Study material ->
##########
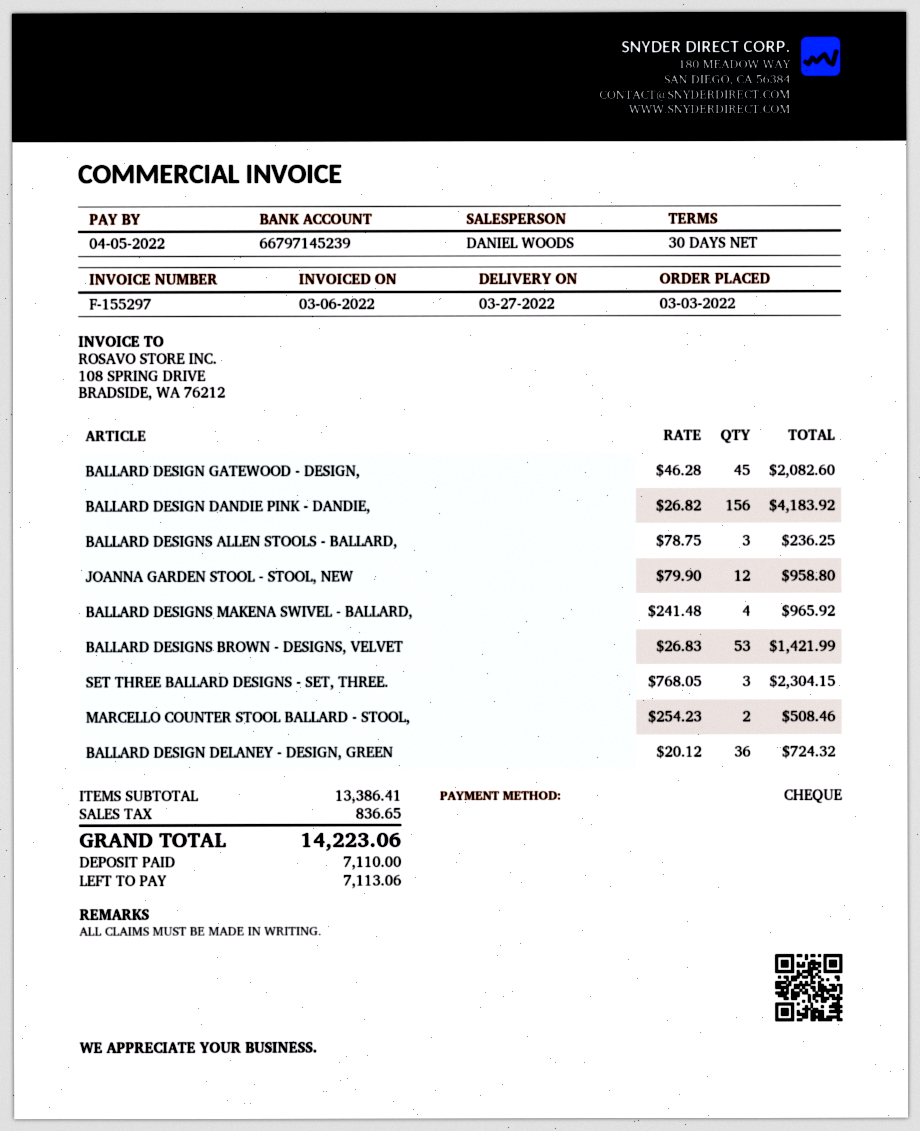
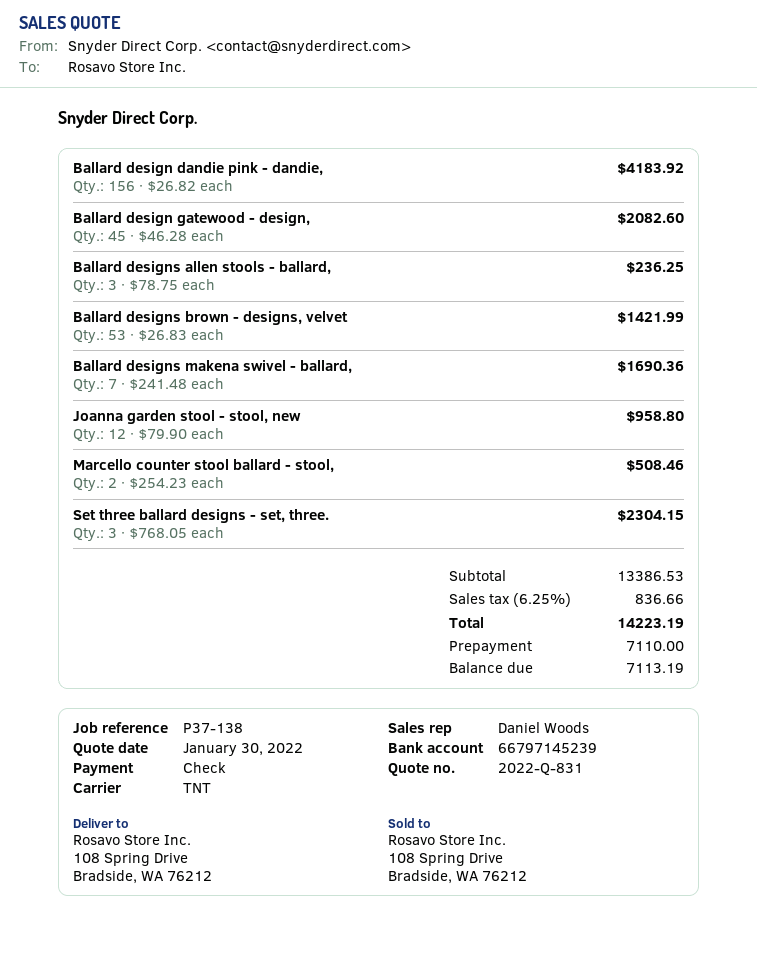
BALLARD DESIGNS MAKENA SWIVEL - BALLARD,: 4 x 241.48 = 965.92 -> 7 x 241.48 = 1690.36
BALLARD DESIGN DELANEY - DESIGN, GREEN: 36 x 20.12 = 724.32 -> none
subtotal: 13386.41 -> 13386.53
tax: 836.65 -> 836.66
total: 14223.06 -> 14223.19
balance: 7113.06 -> 7113.19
##########
Problem requirements -> Print the records above word for word, omitting any picture they contain.

Solution to this task ->
BALLARD DESIGNS MAKENA SWIVEL - BALLARD,: 4 x 241.48 = 965.92 -> 7 x 241.48 = 1690.36
BALLARD DESIGN DELANEY - DESIGN, GREEN: 36 x 20.12 = 724.32 -> none
subtotal: 13386.41 -> 13386.53
tax: 836.65 -> 836.66
total: 14223.06 -> 14223.19
balance: 7113.06 -> 7113.19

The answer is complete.